Diverting variety of opera scenes in New Zealand School of Music’s annual opera fiesta

A Night at the Opera from the New Zealand School of Music

A review jointly composed by Rosemary Collier and Lindis Taylor who each attended one of the performances 

Eighteen singers accompanied by Mark Dorrell – piano;

A list of singers and the scenes in which they sang will be found at the end

Scenes from:
Mozart: The Magic Flute, The Impresario, The Marriage of Figaro;
A Hand of Bridge
by Barber;
Anna Bolena
by Donizetti;
Princess Ida
by Sullivan;
La Bohème
by Puccini;
Die Fledermausby J Strauss II

Director: Jacqueline Coats;
Vocal coach: Lisa Harper-Brown;
Tutors: Richard Greager, Margaret Medlyn, Jenny Wollerman

Adam Concert Room, Kelburn Campus

Friday 28 and Saturday 29 September at 7.30pm

This was a concert of opera scenes, arias and ensembles, a stand-in for the traditional opera production that the school of music has been mounting, with few exceptions, since the 1970s. In fact, considering that the former Polytechnic Conservatorium used also to stage an opera every year, Wellington almost always enjoyed two student productions a year, a valuable addition to the offerings (two or three a year) from the then Wellington City Opera.

The performance space was large with the audience spread round three sides and a huge white screen backdrop covering the chamber organ and the entrance.

Staging was minimal and with only the piano to support them, the singers were certainly more exposed than they would be in a full production. That probably made it harder to create a satisfactory depiction of a fairy-tale scene like Tamino’s meeting with the Three Ladies and Papageno, even with the brave attempt at projecting shadow puppets on the screen behind the performers.

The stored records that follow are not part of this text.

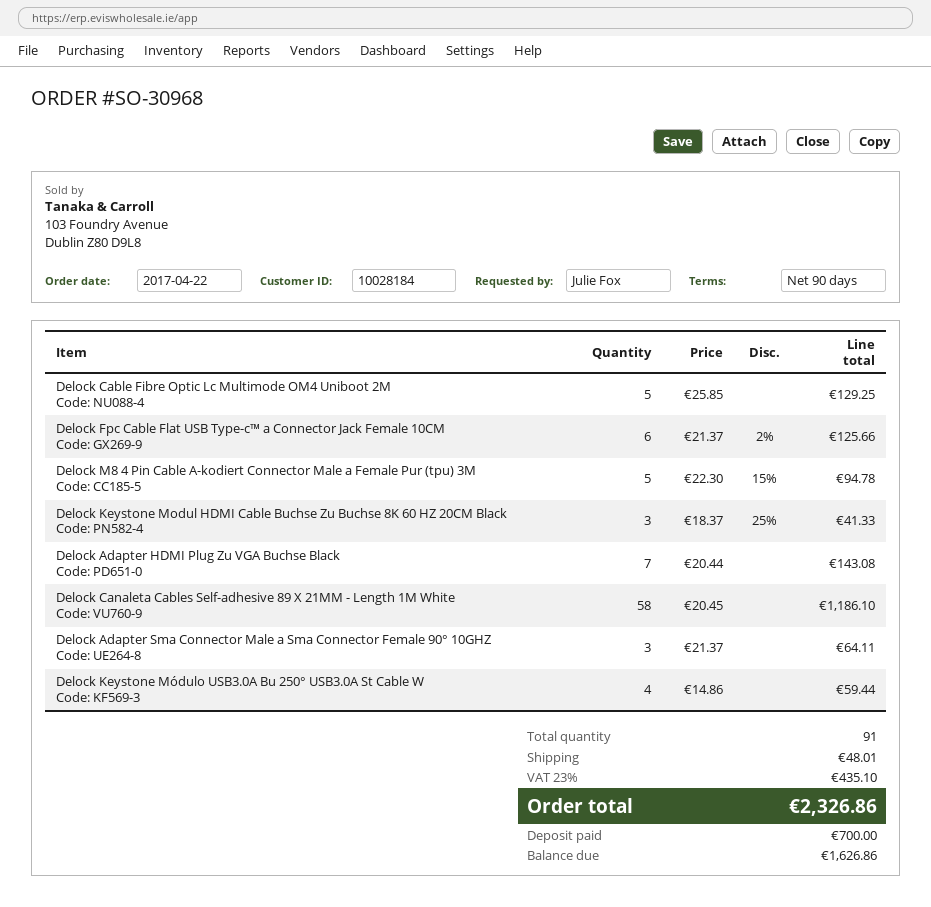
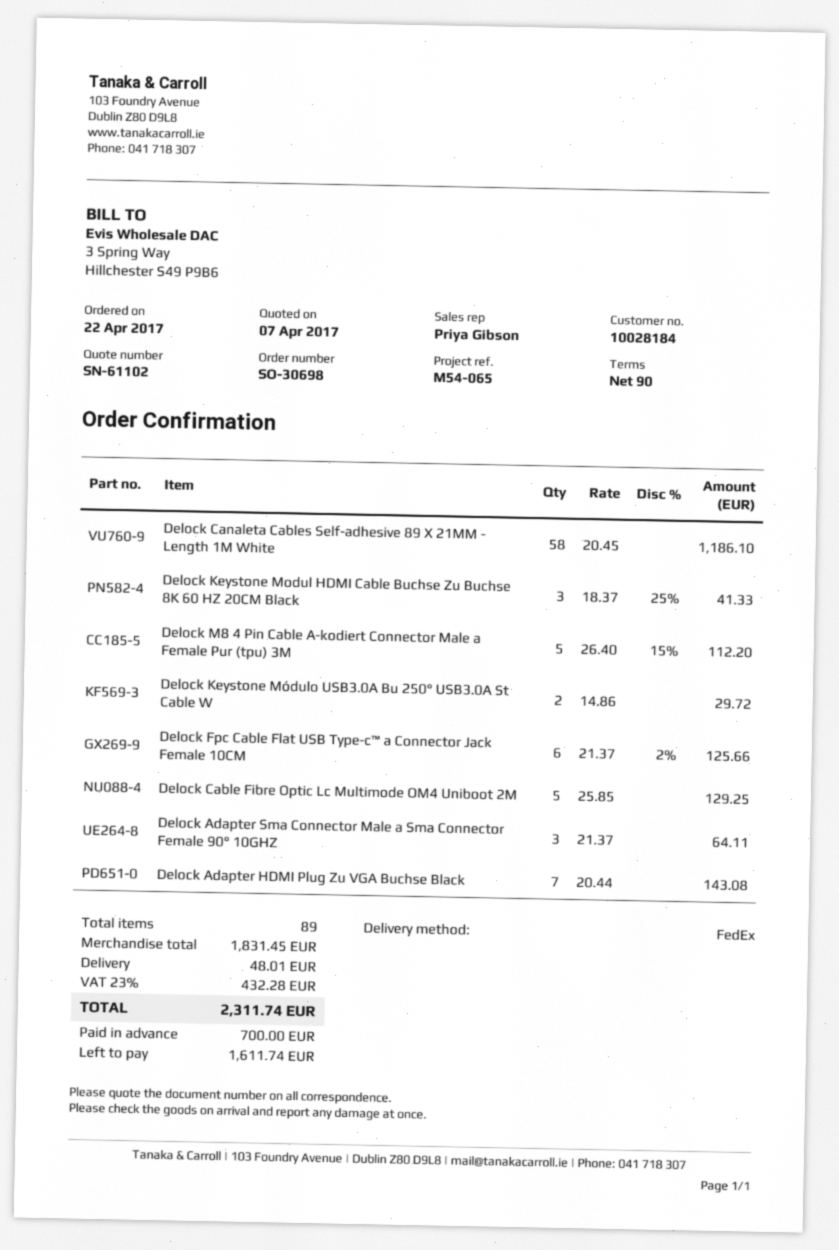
order number: SO-30968 -> SO-30698
Delock M8 4 Pin Cable A-kodiert Connector Male a Female Pur (tpu) 3M: 5 x 22.30 - 15% = 94.78 -> 5 x 26.40 - 15% = 112.20
Delock Keystone Módulo USB3.0A Bu 250° USB3.0A St Cable W: 4 x 14.86 = 59.44 -> 2 x 14.86 = 29.72
total quantity: 91 -> 89
tax: 23% = 435.10 -> 23% = 432.28
total: 2326.86 -> 2311.74
balance: 1626.86 -> 1611.74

The piano was played by Mark Dorrell who has made a deep impression in the city as an accompanist for singers as well as conductor of the Orpheus Choir. He drew sounds from the piano that seemed as if they had been written by the composer, conjuring such a variety of colours that I scarcely missed the presence of an orchestra.

Some of the singers in both The Magic Flute and The Impresario displayed some lack of ease in their performances, though most threw themselves into the roles with huge energy. Any weaknesses in the first half, however, were probably on account of the demands of Mozart which tended to test them both in terms of vocal refinement and variety, as well as being called on to express emotions of greater subtlety. Thus those same singers often seemed in slightly better control of their voices in later appearances.

Some of the male singers seemed unaware of the need to sing the words as though for the first time, in order to project the meaning and the drama.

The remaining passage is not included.